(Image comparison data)
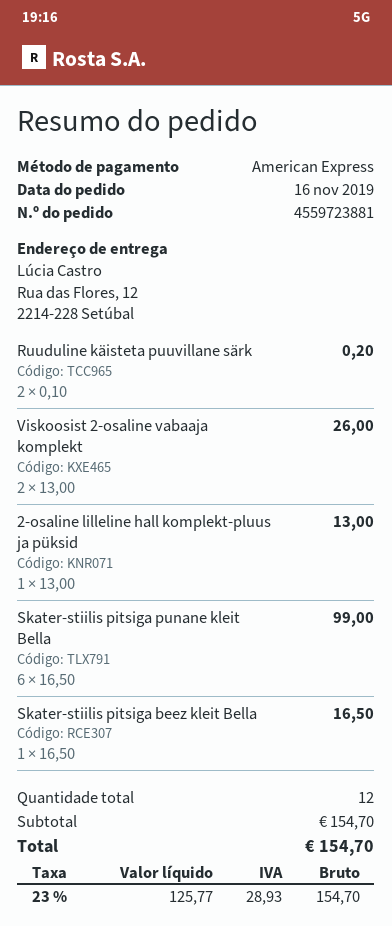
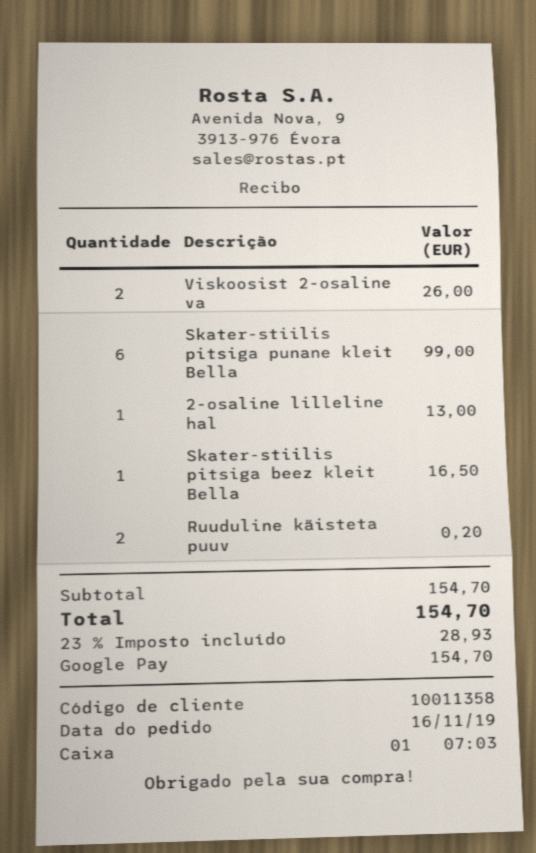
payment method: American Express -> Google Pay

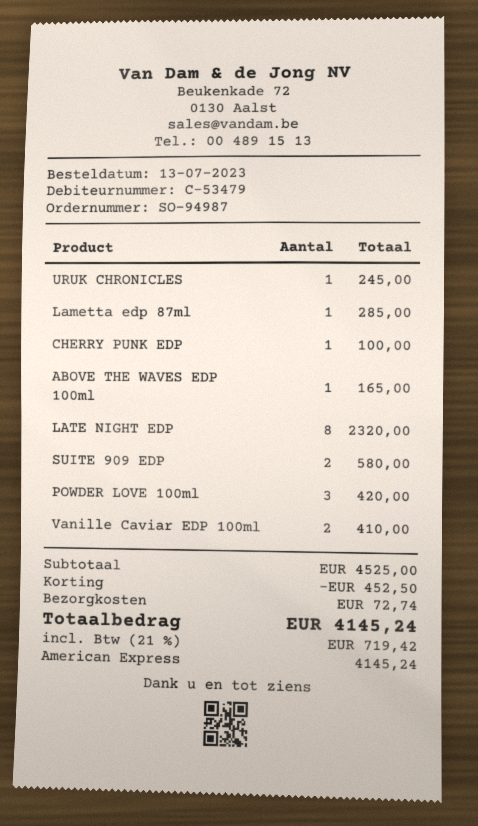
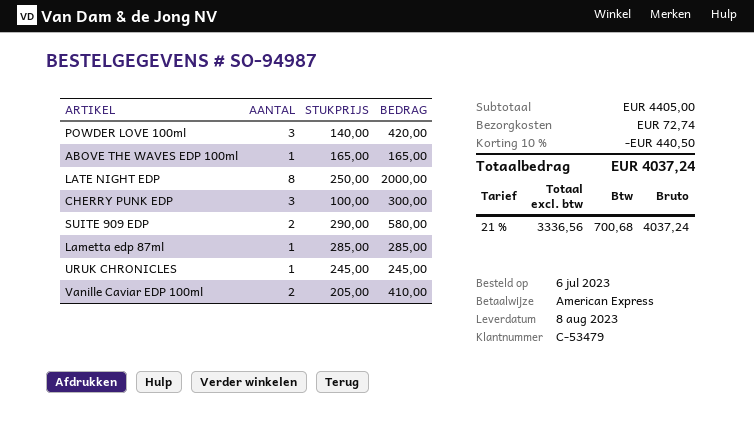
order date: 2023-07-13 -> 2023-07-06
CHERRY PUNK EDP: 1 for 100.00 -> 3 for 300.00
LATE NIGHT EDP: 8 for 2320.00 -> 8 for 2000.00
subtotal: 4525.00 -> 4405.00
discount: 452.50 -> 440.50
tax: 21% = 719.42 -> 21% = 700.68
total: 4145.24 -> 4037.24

#### ABOUT THIS TASK
Every line from the one containing "CHERRY PUNK EDP: 1 for 100.00 -> 3 for 300.00" to the close of the records must be reproduced exactly. Include both ends and nothing more.

#### FINISHED TASK
CHERRY PUNK EDP: 1 for 100.00 -> 3 for 300.00
LATE NIGHT EDP: 8 for 2320.00 -> 8 for 2000.00
subtotal: 4525.00 -> 4405.00
discount: 452.50 -> 440.50
tax: 21% = 719.42 -> 21% = 700.68
total: 4145.24 -> 4037.24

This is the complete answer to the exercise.